Un des trucs que je préfère, dans la vie, c’est les premières fois. Je trouve ça hyper excitant de me dire que, quel que soit l’âge que j’ai, y aura toujours un truc que j’expérimenterai.
À des degrés d’importance et de joie différents, on vit presque quotidiennement des premières fois : la première fois qu’on reçoit son salaire, le premier os cassé, le premier découvert, la première embauche, la première gastro, la première fois qu’on a un coup de foudre, le premier proche qui décède… Y en a plein. Et y en aura encore plein même quand on sera si vieilles qu’on confondra nos visages avec une chemise roulée en boule depuis dix jours.
Peut-être que tu m’en voudras, mais cet article ne parlera pas du premier rapport sexuel. C’est vieux et je regardais la télé en même temps (oui, bonjour, Sophie, cliché humain, enchantée), donc à part le soulagement de l’avoir fait et les jambes qui tremblaient, je me souviens pas de beaucoup de choses bien agréables. Et puis c’est clairement un truc qui devient rarement décevant avec le temps, bien au contraire (bien mais bien bieeeeen au contraire). Fête dans le slip et joie du cerveau.
Non, en fait, je voudrais qu’on parle ensemble des premiers petits trucs, qui font faire des vrilles de bonheur dans le coeur et qui, par la suite, deviennent un peu… Décevants. Enfin, c’est moins bien quoi. Un peu comme si ça avait, d’une façon ou d’une autre, mis la barre trop haut.
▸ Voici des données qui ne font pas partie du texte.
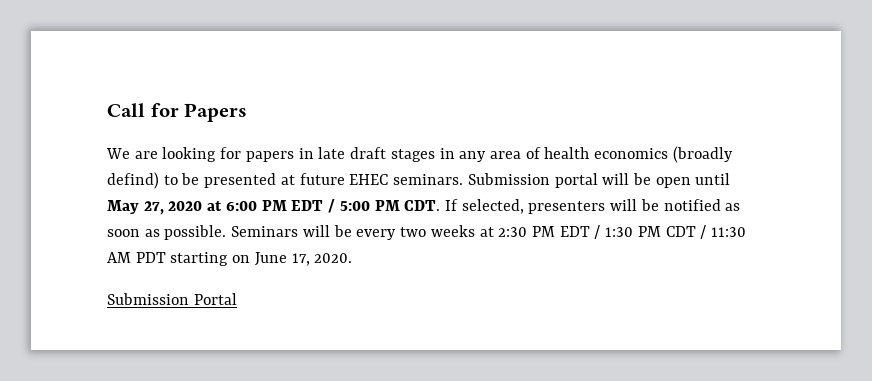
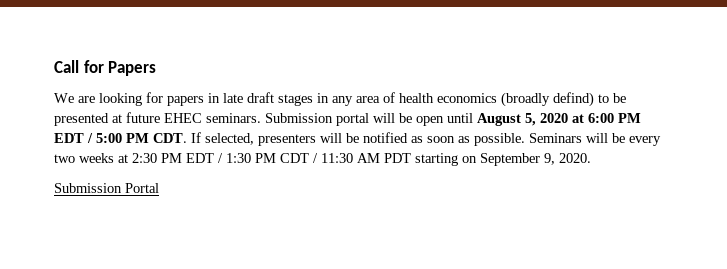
[107,200,164,215] May 27, -> [477,113,536,126] August 5,
[254,252,310,266] June 17, -> [480,153,555,166] September 9,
Je voudrais que la vie soit douce comme la première bouchée d’un hot dog.
La première gorgée du premier verre de la soirée
Que tu boives du Coca, de la bière ou un cocktail avec ou sans alcool, c’est toujours la même chose : la première gorgée que tu t’envoies dans le gosier, après une journée à bosser sur tes cours ou à bosser tout court, est… magique. Non seulement elle a un véritable pouvoir désaltérant et te fait frétiller le palais : elle sonne (ou plutôt « goûte ») surtout comme des retrouvailles avec la détente.
Elle dit plein de choses, cette première gorgée. Elle te dit « Bienvenue dans ton temps libre. À ta gauche tu trouveras des blagues nulles, à ta droite tes livres préférés et partout autour de toi, beaucoup de glande et des potes. Demain/Lundi matin faudra que tu me quittes pour être studieuse à nouveau, et c’est bien aussi, parce qu’on s’équilibre vachement bien, la vie active et moi. En attendant, détends-toi et rappelle-toi que je t’aime ». À peu près, quoi.
Mais dès la deuxième, c’est plus pareil. Les papilles frétillent moins fort, le coeur y est moins. T’es toujours contente d’être en week-end, ou libre pour la soirée, mais y a un peu moins de magie. En tout cas la sensation de redécouverte n’est plus là, je trouve.
Mais c’est pas bien grave parce qu’elle reviendra à la prochaine soirée, et ça, c’est cool !
(Et pour une meilleure description de la première gorgée de bière, t’as aussi le recueil de nouvelles de Philippe Delerm.)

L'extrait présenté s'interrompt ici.